The evaluator automatically chooses the appropriate SHAP explainer based on the model type (TreeExplainer, LinearExplainer, or KernelExplainer).

Examples

Use the SHAP values evaluator:

>>> from brisk.evaluation.evaluators import registry
>>> evaluator = registry.get("brisk_plot_shapley_values")
>>> evaluator.plot(model, X, y, "shap_values", plot_type="bar")

generate_plot_data(model: BaseEstimator, X: DataFrame, y: Series) → Dict[str, Any] | None

Generate SHAP values and prepare data for plotting.

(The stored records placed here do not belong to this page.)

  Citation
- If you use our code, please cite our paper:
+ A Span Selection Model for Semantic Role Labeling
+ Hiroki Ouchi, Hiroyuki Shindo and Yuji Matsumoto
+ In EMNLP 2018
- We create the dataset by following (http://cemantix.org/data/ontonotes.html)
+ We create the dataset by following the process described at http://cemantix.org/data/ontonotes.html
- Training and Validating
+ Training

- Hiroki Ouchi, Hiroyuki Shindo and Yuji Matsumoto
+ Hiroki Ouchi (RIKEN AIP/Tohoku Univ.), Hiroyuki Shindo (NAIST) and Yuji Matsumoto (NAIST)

Calculates SHAP values using the appropriate explainer for the model type and prepares data for plotting.

Parameters:

modelbase.BaseEstimator

Trained model to explain

Xpd.DataFrame

Feature data

ypd.Series

Target data

Returns:

Dict[str, Any] or None

Dictionary containing SHAP values and related data, or None if failed

Notes

The method automatically chooses the appropriate SHAP explainer: - TreeExplainer: For tree-based models (RandomForest, XGBoost, etc.) - LinearExplainer: For linear models (LogisticRegression, LinearRegression) - KernelExplainer: For any model (model-agnostic but slower)

If SHAP is not installed, the method returns None and logs a warning.

plot(model: BaseEstimator, X: DataFrame, y: Series, filename: str = 'shap_values', plot_type: str = 'bar') → None

Generate SHAP value plots for feature importance.

Executes the complete SHAP plotting workflow. This includes generating SHAP values, creating the specified plot type(s), and saving the results.

Parameters:

modelbase.BaseEstimator

Trained model to explain

Xpd.DataFrame

Feature data for generating explanations

ypd.Series

Target data (not used for SHAP but required by interface)

filenamestr, optional

Base output filename, by default “shap_values”

plot_typestr, optional

Type of SHAP plot (“bar”, “waterfall”, “violin”, “beeswarm”). Multiple types can be specified as “bar,waterfall” to generate multiple plots, by default “bar”

Returns:

None

Notes

The method supports multiple plot types in a single call by specifying comma-separated plot types (e.g., “bar,waterfall”). Each plot type is saved as a separate file.

If SHAP is not installed, the method will log a warning and skip SHAP plot generation.